▶ [Records shown]:
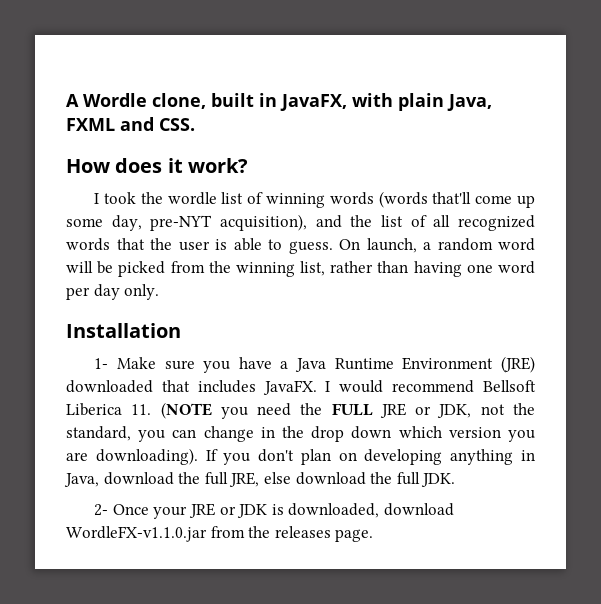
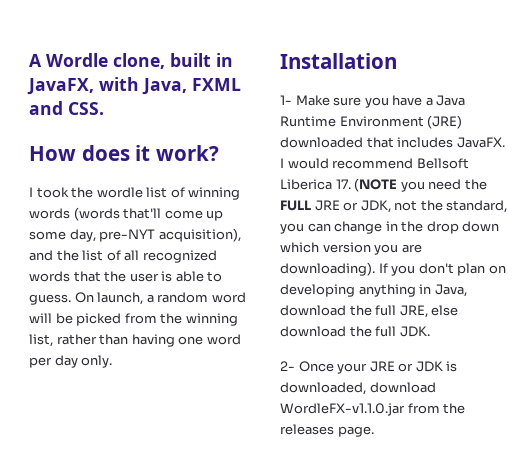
[398,93,444,111] plain -> (139, 84) none
[131,404,152,415] 11. -> [335,179,351,189] 17.

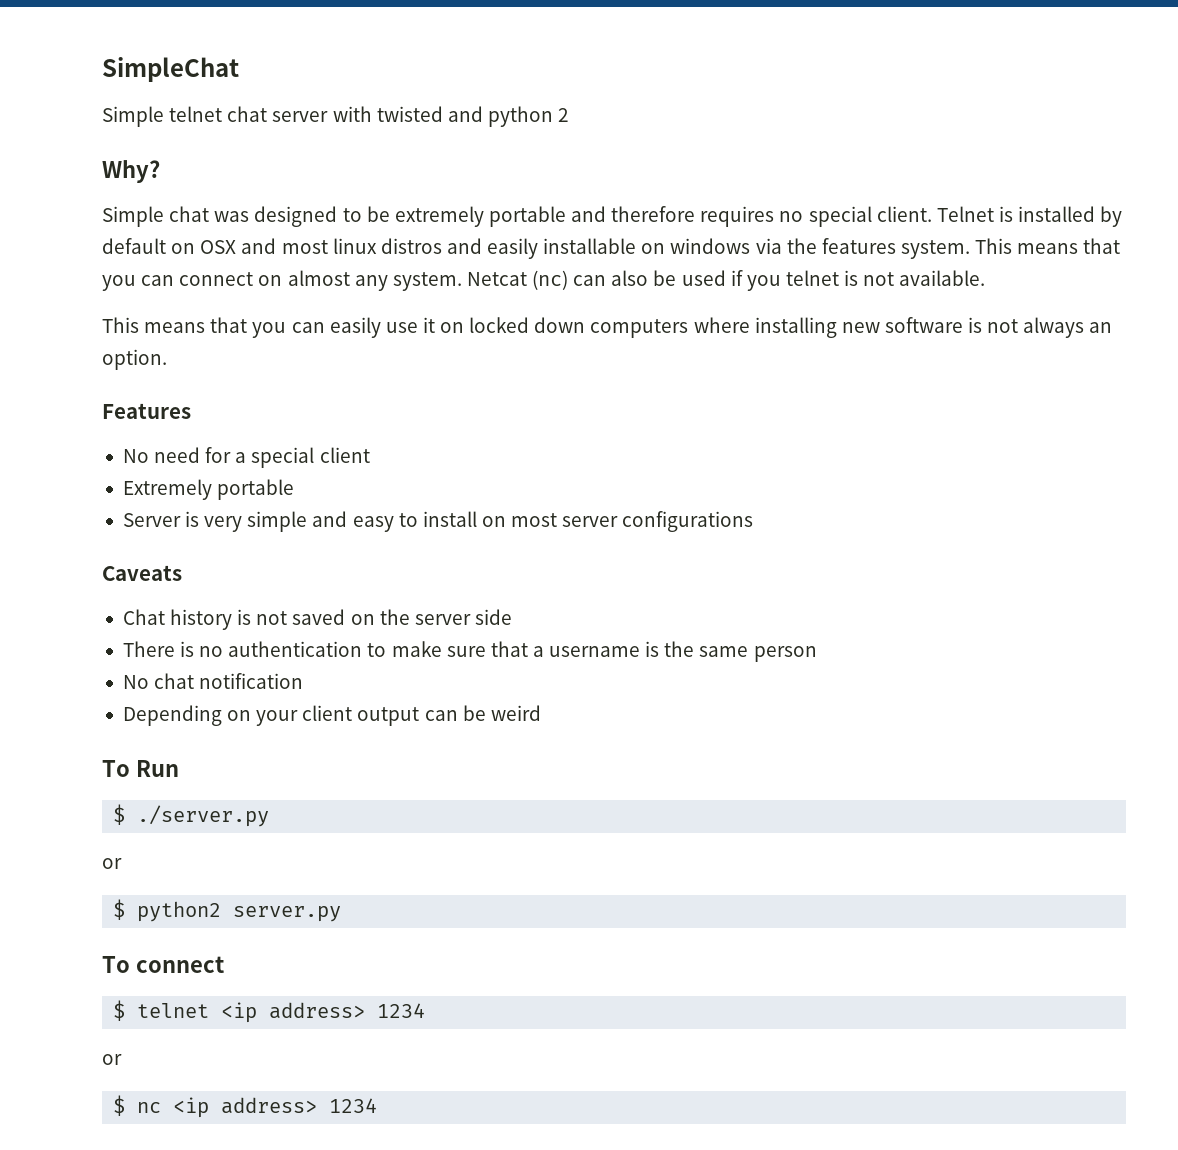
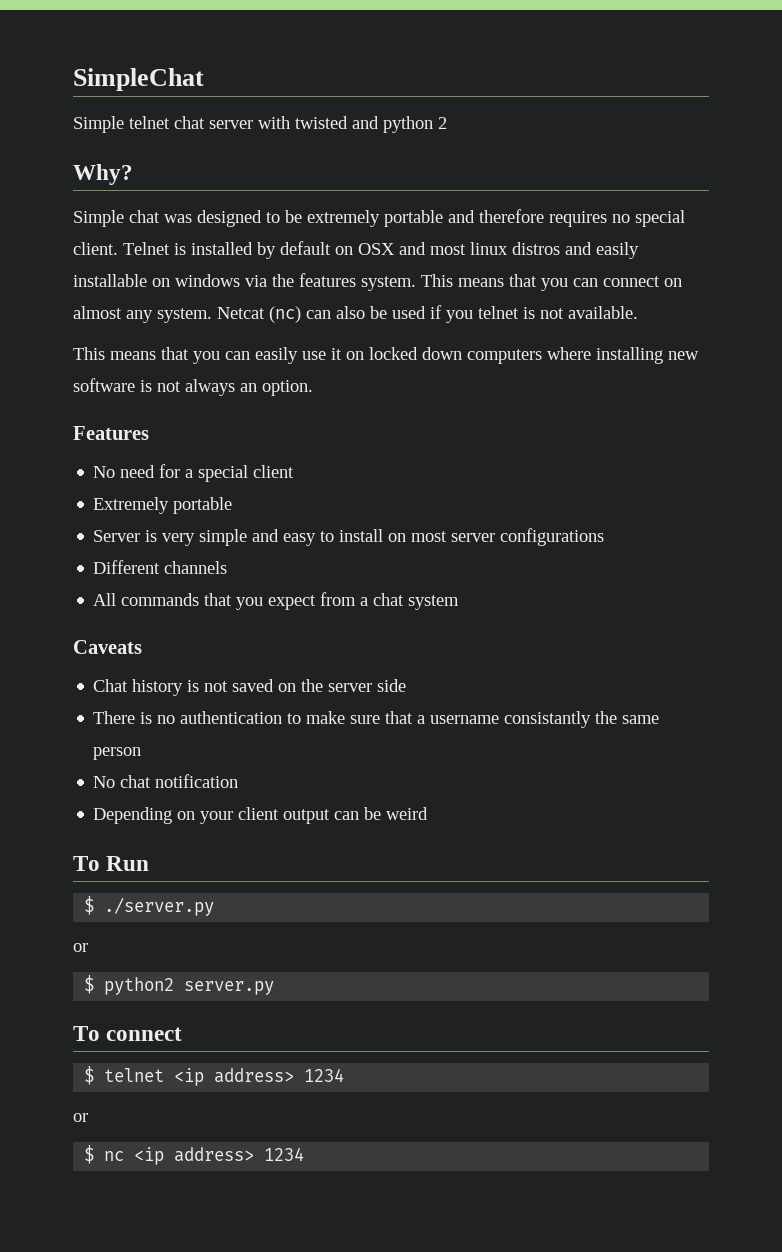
(754, 521) none -> [93,560,228,574] [93,592,460,610] // Different channels // All commands that you expect from a chat system
[645,641,660,657] is -> [504,711,592,728] consistantly

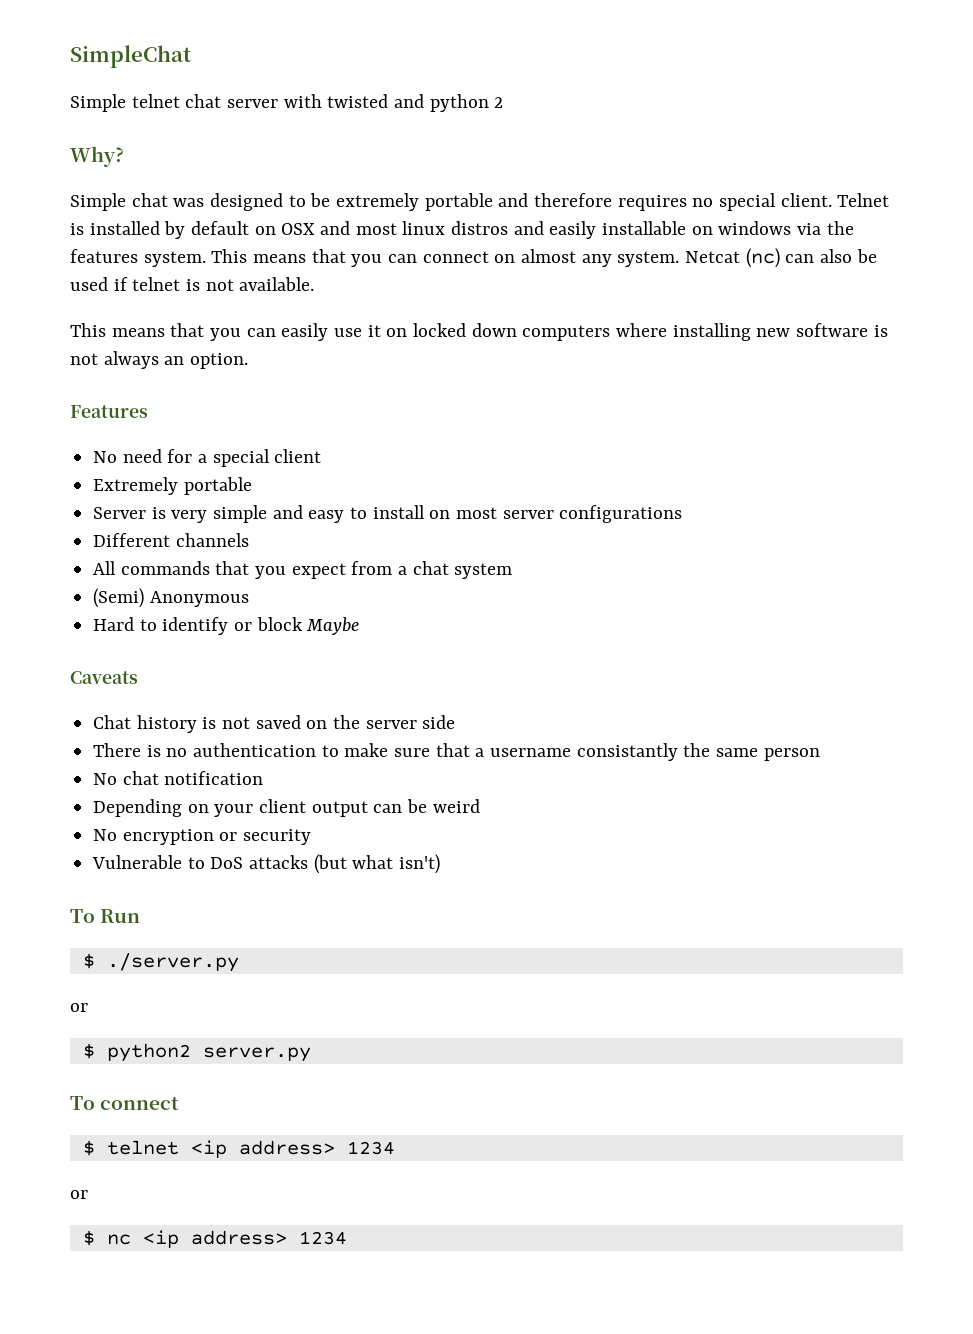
[446,310,473,323] you -> (128, 284) none
(460, 602) none -> [93,588,249,608] [93,617,360,635] // (Semi) Anonymous // Hard to identify or block Maybe
(429, 813) none -> [93,829,312,845] [92,854,441,874] // No encryption or security // Vulnerable to DoS attacks (but what isn't)

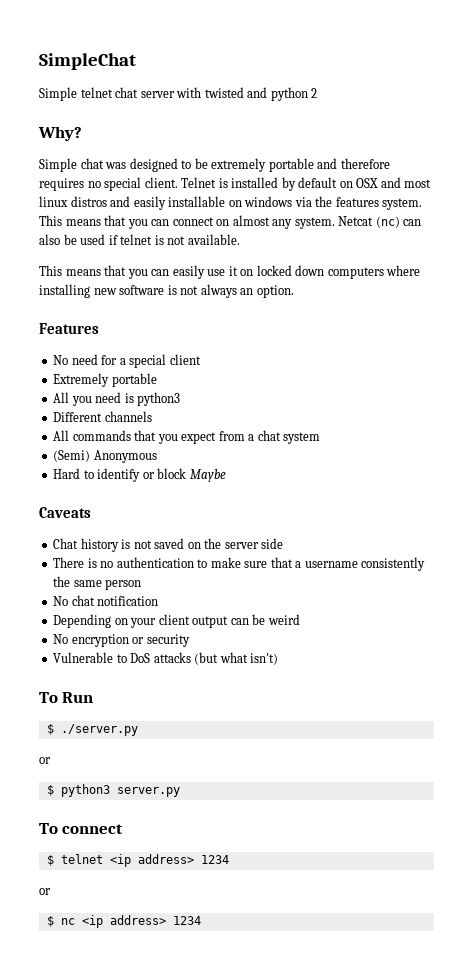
[93,505,683,523] Server is very simple and easy to install on most server configurations -> [53,392,181,406] All you need is python3
[576,743,678,761] consistantly -> [361,557,426,571] consistently
[106,1043,191,1062] python2 -> [60,784,110,797] python3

▶ [Task prompt]:
All of the material above must be retyped exactly, line for line, with the images dropped.

▶ [Task answer]:
[398,93,444,111] plain -> (139, 84) none
[131,404,152,415] 11. -> [335,179,351,189] 17.

(754, 521) none -> [93,560,228,574] [93,592,460,610] // Different channels // All commands that you expect from a chat system
[645,641,660,657] is -> [504,711,592,728] consistantly

[446,310,473,323] you -> (128, 284) none
(460, 602) none -> [93,588,249,608] [93,617,360,635] // (Semi) Anonymous // Hard to identify or block Maybe
(429, 813) none -> [93,829,312,845] [92,854,441,874] // No encryption or security // Vulnerable to DoS attacks (but what isn't)

[93,505,683,523] Server is very simple and easy to install on most server configurations -> [53,392,181,406] All you need is python3
[576,743,678,761] consistantly -> [361,557,426,571] consistently
[106,1043,191,1062] python2 -> [60,784,110,797] python3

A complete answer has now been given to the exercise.